____ RECORD EXCERPTS
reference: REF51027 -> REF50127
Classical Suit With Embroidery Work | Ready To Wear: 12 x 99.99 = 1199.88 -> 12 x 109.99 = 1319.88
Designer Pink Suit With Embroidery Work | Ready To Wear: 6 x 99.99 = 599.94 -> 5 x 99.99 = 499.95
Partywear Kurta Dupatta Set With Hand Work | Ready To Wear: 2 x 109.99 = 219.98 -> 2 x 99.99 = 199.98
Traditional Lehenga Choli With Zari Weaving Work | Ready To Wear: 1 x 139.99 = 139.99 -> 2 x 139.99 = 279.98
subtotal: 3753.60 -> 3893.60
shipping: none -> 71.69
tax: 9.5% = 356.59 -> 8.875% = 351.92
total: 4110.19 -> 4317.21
________
____ RECORD EXCERPTS
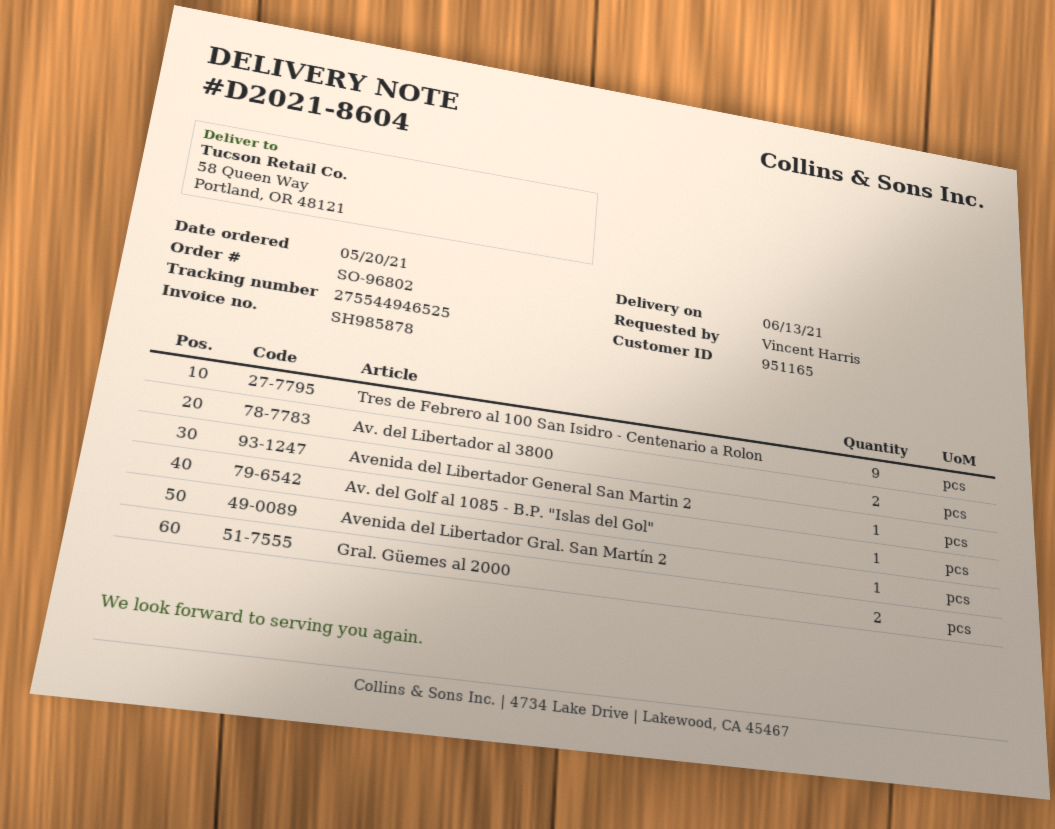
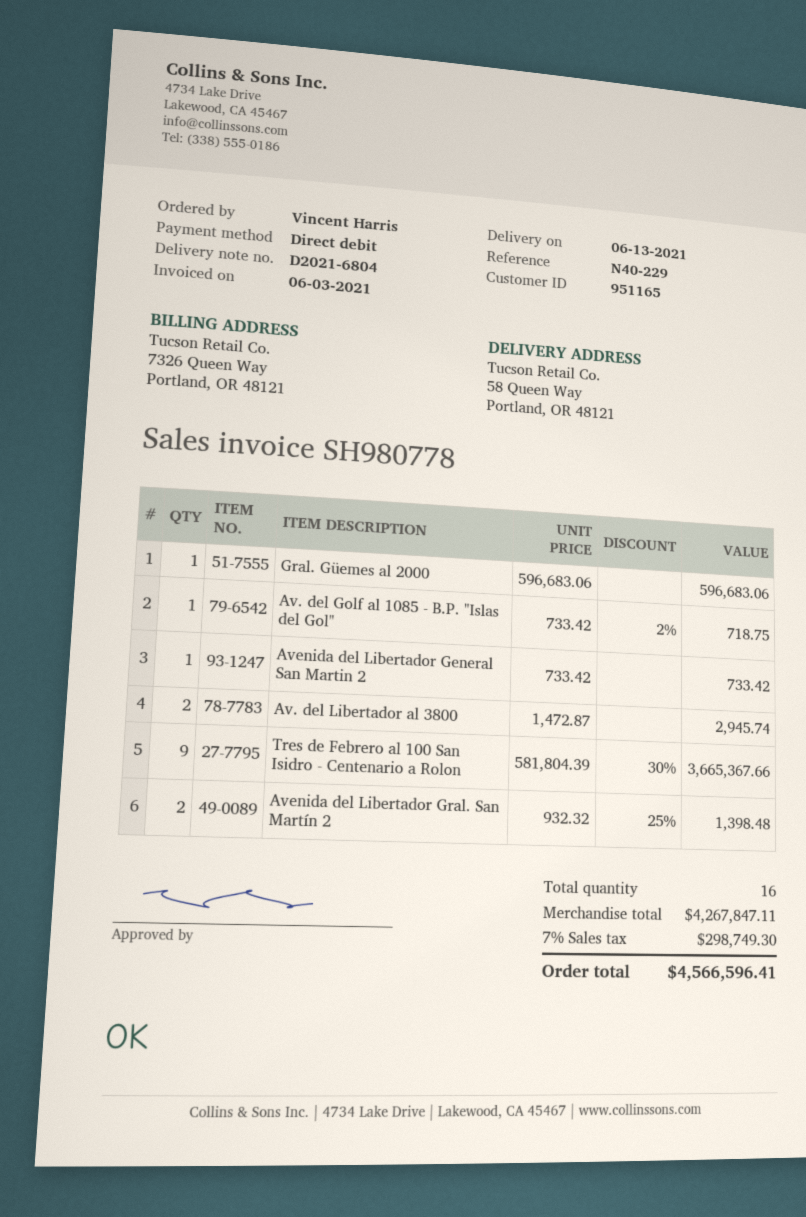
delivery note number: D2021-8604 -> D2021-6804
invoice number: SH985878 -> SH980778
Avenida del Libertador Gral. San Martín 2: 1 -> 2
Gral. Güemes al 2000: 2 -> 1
________
TASK:
In the listing above, locate the line with "Partywear Kurta Dupatta" and the line with "total: 4110.19 -> 4317.21", then extract exactly those lines and every line between them, and nothing more.

ANSWER TO THIS TASK:
Partywear Kurta Dupatta Set With Hand Work | Ready To Wear: 2 x 109.99 = 219.98 -> 2 x 99.99 = 199.98
Traditional Lehenga Choli With Zari Weaving Work | Ready To Wear: 1 x 139.99 = 139.99 -> 2 x 139.99 = 279.98
subtotal: 3753.60 -> 3893.60
shipping: none -> 71.69
tax: 9.5% = 356.59 -> 8.875% = 351.92
total: 4110.19 -> 4317.21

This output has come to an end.